[Version comparison data]
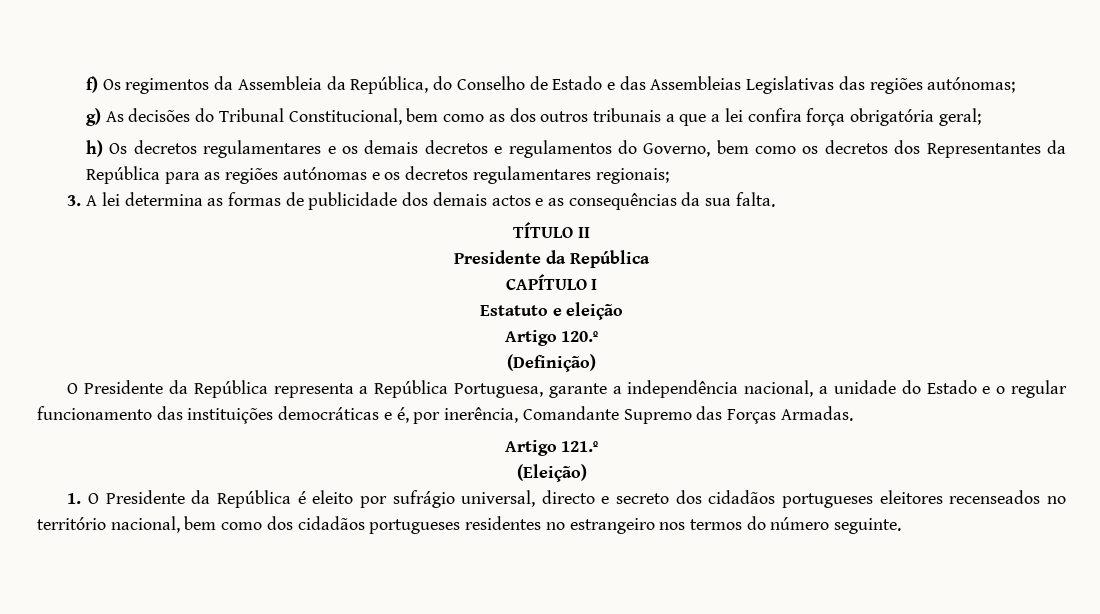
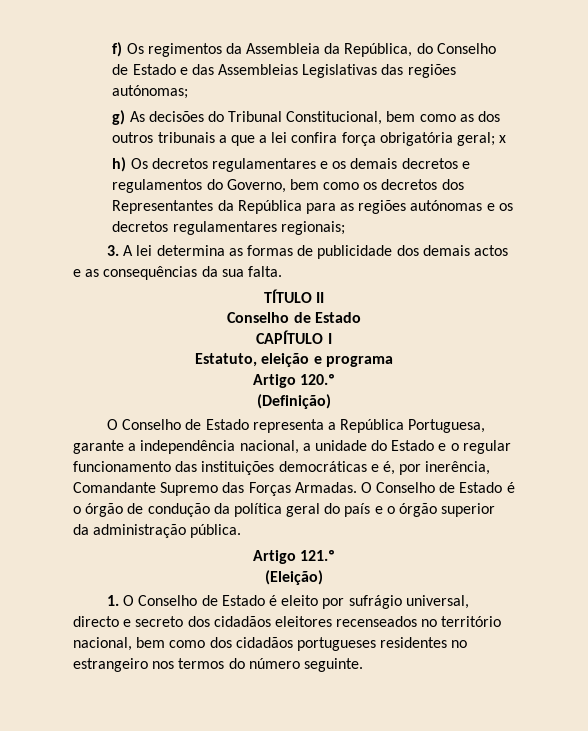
- g) As decisões do Tribunal Constitucional, bem como as dos outros tribunais a que a lei confira força obrigatória geral;
+ g) As decisões do Tribunal Constitucional, bem como as dos outros tribunais a que a lei confira força obrigatória geral; x
  TÍTULO II
- Presidente da República
+ Conselho de Estado
- Estatuto e eleição
+ Estatuto, eleição e programa
- O Presidente da República representa a República Portuguesa, garante a independência nacional, a unidade do Estado e o regular funcionamento das instituições democráticas e é, por inerência, Comandante Supremo das Forças Armadas.
+ O Conselho de Estado representa a República Portuguesa, garante a independência nacional, a unidade do Estado e o regular funcionamento das instituições democráticas e é, por inerência, Comandante Supremo das Forças Armadas. O Conselho de Estado é o órgão de condução da política geral do país e o órgão superior da administração pública.
- 1. O Presidente da República é eleito por sufrágio universal, directo e secreto dos cidadãos portugueses eleitores recenseados no território nacional, bem como dos cidadãos portugueses residentes no estrangeiro nos termos do número seguinte.
+ 1. O Conselho de Estado é eleito por sufrágio universal, directo e secreto dos cidadãos eleitores recenseados no território nacional, bem como dos cidadãos portugueses residentes no estrangeiro nos termos do número seguinte.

**Task goal**
Show every line above where "Tribunal" is found.

**Exercise result**
- g) As decisões do Tribunal Constitucional, bem como as dos outros tribunais a que a lei confira força obrigatória geral;
+ g) As decisões do Tribunal Constitucional, bem como as dos outros tribunais a que a lei confira força obrigatória geral; x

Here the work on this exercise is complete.